← Back to context

Comment by mmh0000

1 day ago

Layers.

PDF is an absurdly complex file format. It's part of the reason there is no single "good" PDF reader, just a lot of mediocre PDF readers that are all terrible in their own way. Which is a topic for another day.

There are several ways to remove data in a PDF:

- Remove the data. This is much harder than it sounds. Many PDF tools won't let you change the content of a PDF, not because it isn't possible, but because you'll likely massively screw up the formatting, and the tools don't want to deal with that.

- Replace the data. This what what all the "blackout" tools do, find "A" and replace with "🮋". This is effective and doesn't break formatting since it's a 1-to-1 replacement. The problem with "replacing" is that not every PDF tool works the same way, and some, instead, just change the foreground and background color to black; it looks nearly the same, but the power of copy-and-paste still functions.

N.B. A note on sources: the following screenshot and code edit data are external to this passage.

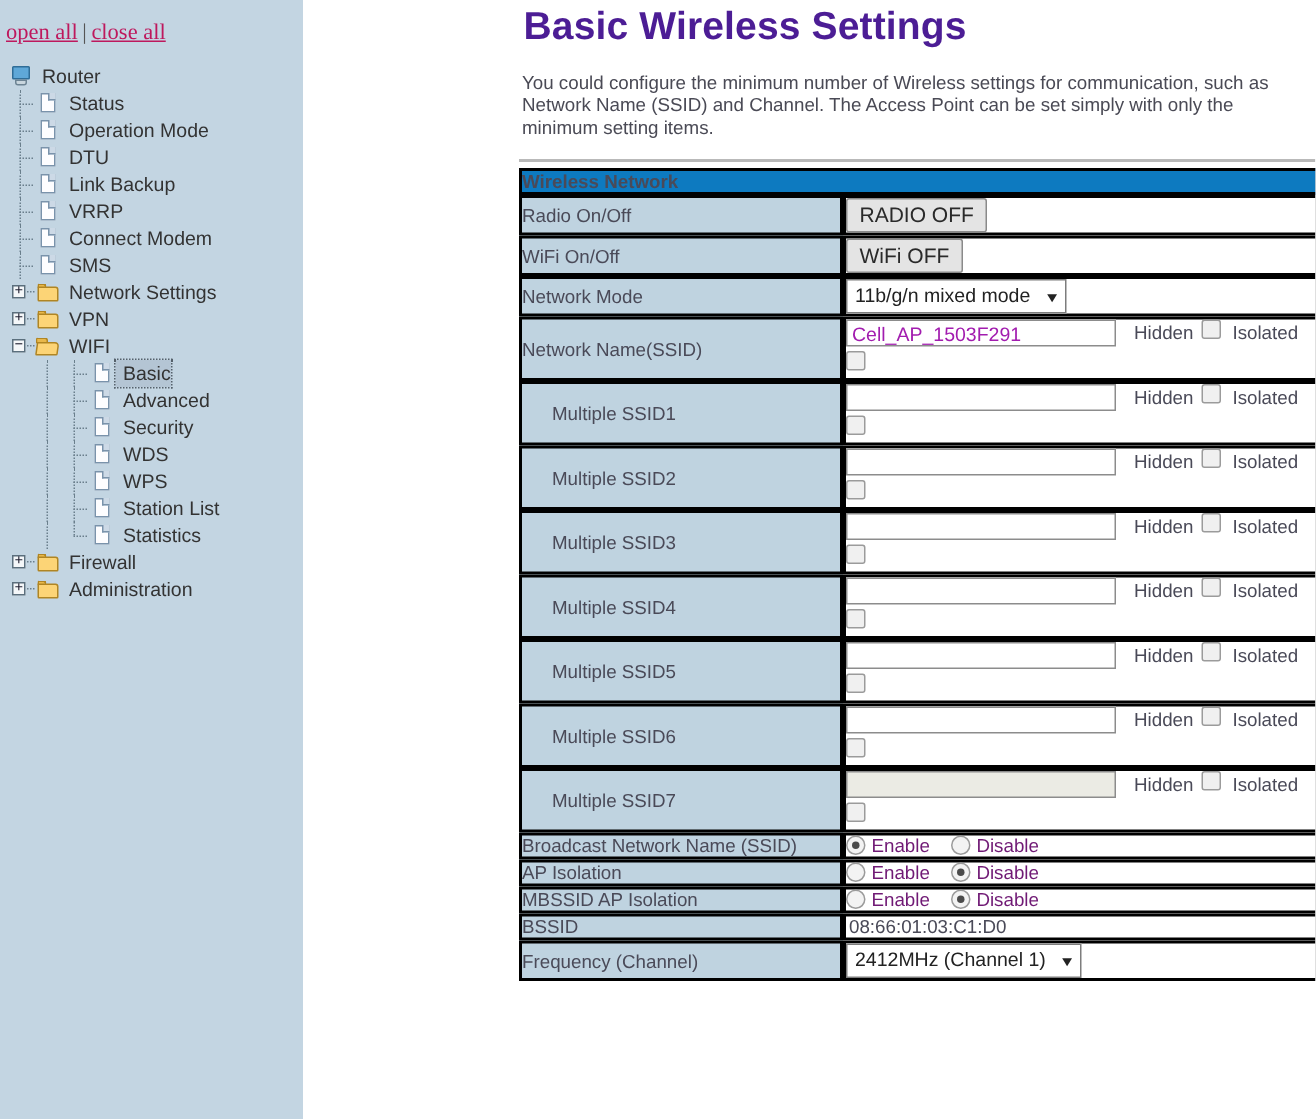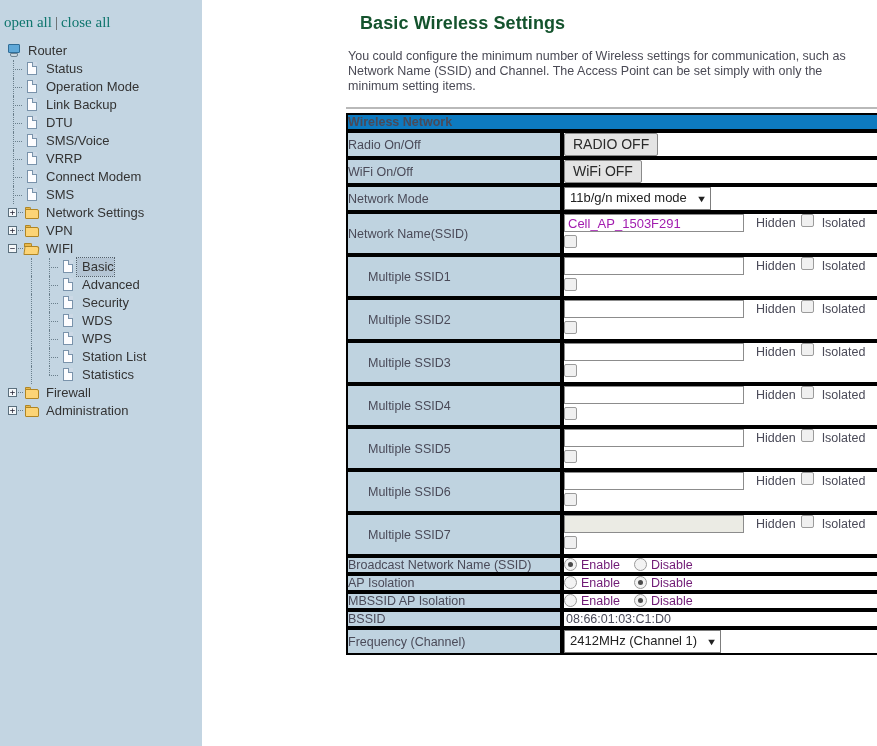"open all" #tree-links a { color: #0f766e -> #be185d; text-decoration: none -> underline }
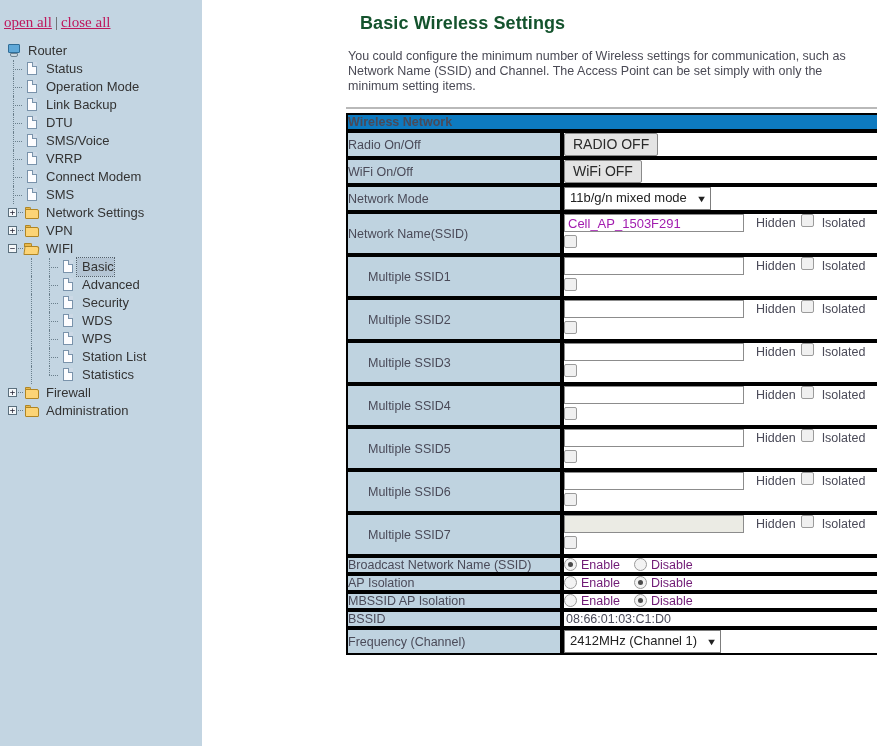"Basic Wireless Settings" h1#page-title { color: #14532d -> #4c1d95; font-size: 18px -> 26px; margin: 12px -> 1px }
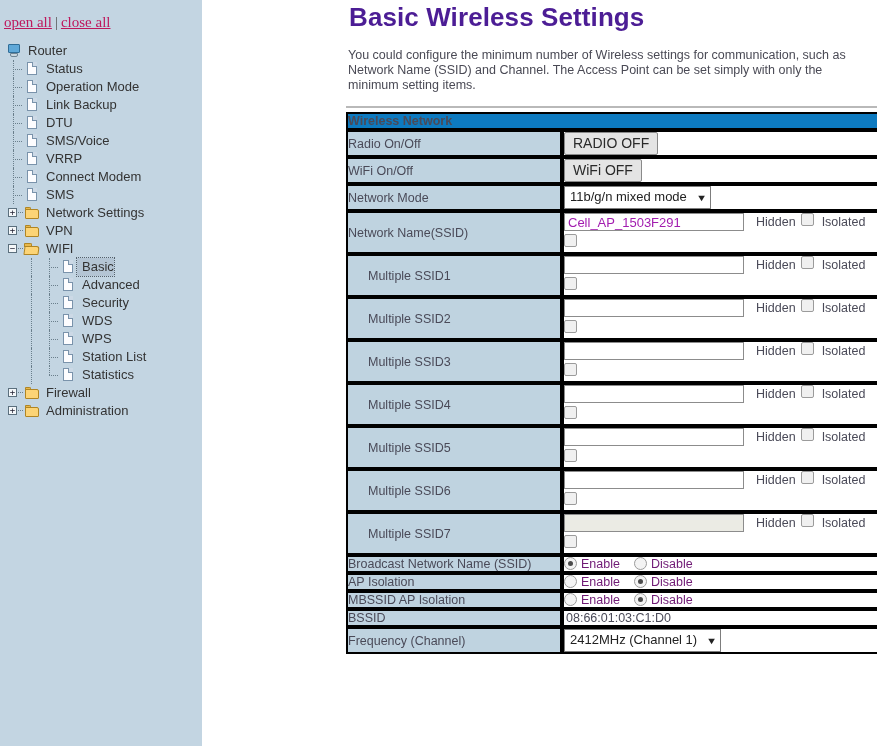"Link Backup" div.tnode { order: before "DTU" -> after "DTU" }
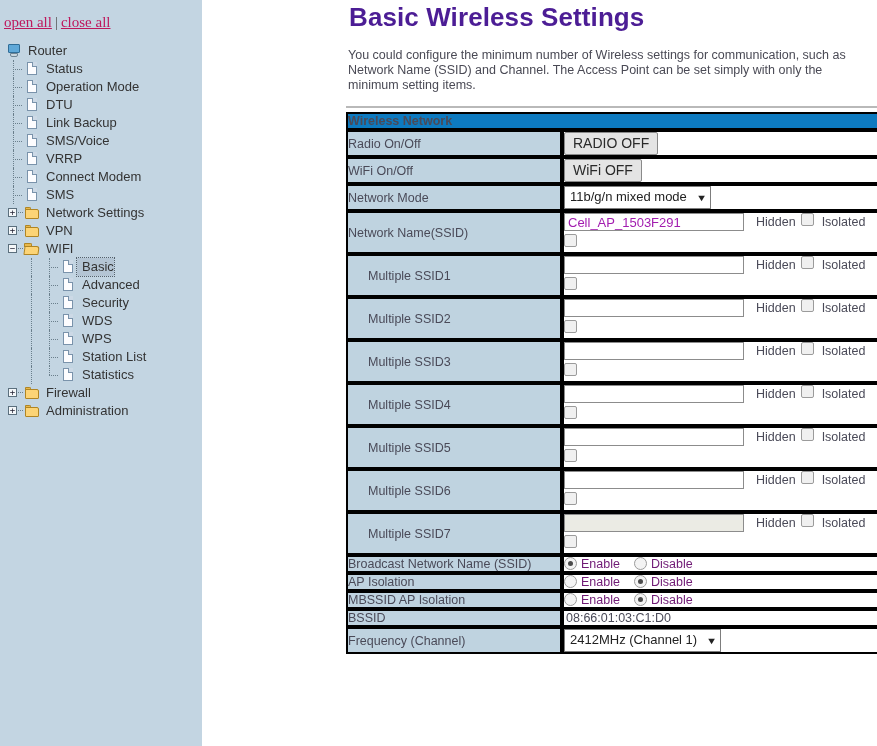"SMS/Voice" div.tnode { html: <div> <span></span> <span></span> <span>SMS/Voice</span> </div> -> none }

- Then you have the computer illiterate, who think changing the foreground and background color to black is good enough anyway.

This seems highly misleading.

> - Remove the data. This is much harder than it sounds. Many PDF tools won't let you change the content of a PDF, not because it isn't possible, but because you'll likely massively screw up the formatting, and the tools don't want to deal with that.

Compared to other formats this is actually relatively easy in a PDF since the way the text drawing operators work they don't influence the state for arbitrary other content. A lot of positioning in a PDF is absolute (or relative to an explicitly defined matrix which has hardcoded values). Usually this makes editing a PDF harder (since when changing text the related text does not adapt automatically), but when removing data it makes it much easier since you can mostly just delete it without affecting anything else. (There are exceptions for text immediately after the removed data, but that's limited and relatively easy to control.)

> - Replace the data. This what what all the "blackout" tools do, find "A" and replace with "🮋". This is effective and doesn't break formatting since it's a 1-to-1 replacement.

That's actually rather tricky in PDFs since they usually contain embedded subset fonts and these usually do not have "🮋" as part of the subset. Also doing this would break the layout since "🮋" has a different width than most letters in a typical font, so it would not lead to less formatting issues than the previous option. Unless the "🮋" is stretched for each letter to have the same dimensions, but then the stretched characters allow to recover the text.

> The problem with "replacing" is that not every PDF tool works the same way, and some, instead, just change the foreground and background color to black; it looks nearly the same, but the power of copy-and-paste still functions.

PDF does not have a concept of a background color. If it looks like a background color in PDF, you have a rectangle drawn in one color and something in the foreground color in front of it. What you usually see in badly redacted PDF files is exactly this, but in opposite color: Someone just draws a black box on top of the characters. You could argue that this is smarter since it would still work even if someone would chnage colors, but of course, PDF is a vector format. If you just add a rectangle, someone else can remove it again. (And also copy & paste doesn't care about your rectangle)

>- Remove the data. This is much harder than it sounds. Many PDF tools won't let you change the content of a PDF, not because it isn't possible, but because you'll likely massively screw up the formatting, and the tools don't want to deal with that.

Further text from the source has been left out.